At their core, Republicans offer to feed hate in response to tax cuts and deregulation for the rich and powerful. This is why their actual legislation is so hated. It is easy to promise better health care for lower prices. It is far more difficult to translate slogans into policy that actually helps people. So, what we have are Republicans falling back on scapegoats. Perhaps they can stoke white resentment and, in return, score tax cuts and deregulation for the rich and powerful.

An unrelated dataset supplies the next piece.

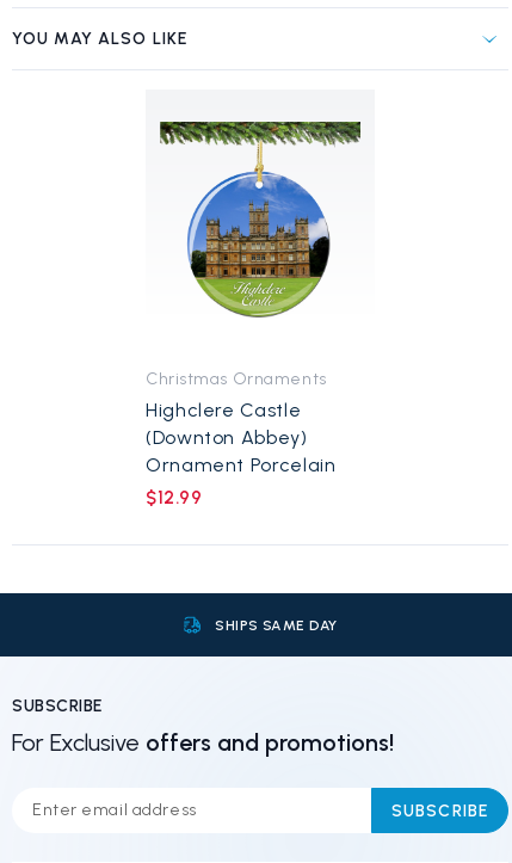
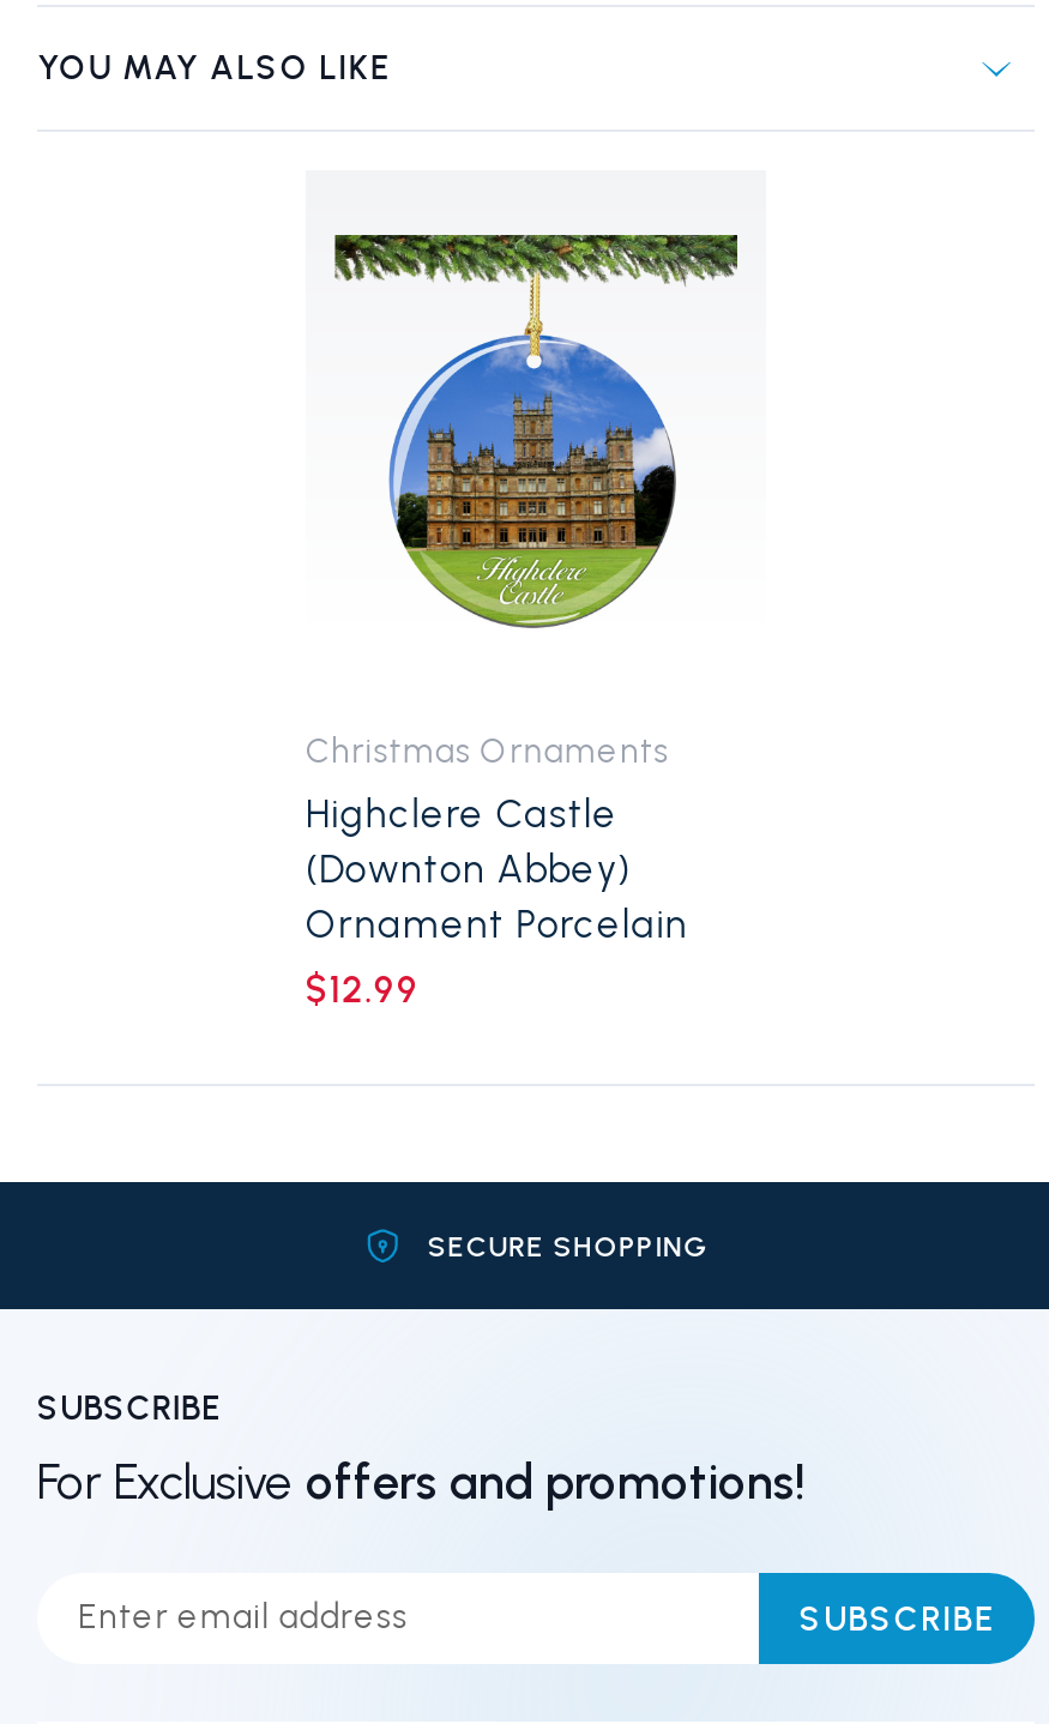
[215,617,338,634] SHIPS SAME DAY -> [428,1230,709,1263] SECURE SHOPPING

Democrats need to resist the temptation to try to emulate Republicans. We need to stop being ashamed of our achievements with respect o Medicaid, Medicare, Social Security, the ACA, Environmental Protections, Etc. If we do need to distill what Democrats stand for in 2018 into three words, it is "Solutions, Not Scapegoats."

We are not offering some pie in the sky utopia where America is Great Again. We offer real solutions. We may not always agree on the details, but unlike Republicans, we are sincere in actually trying to meet the needs of the American people.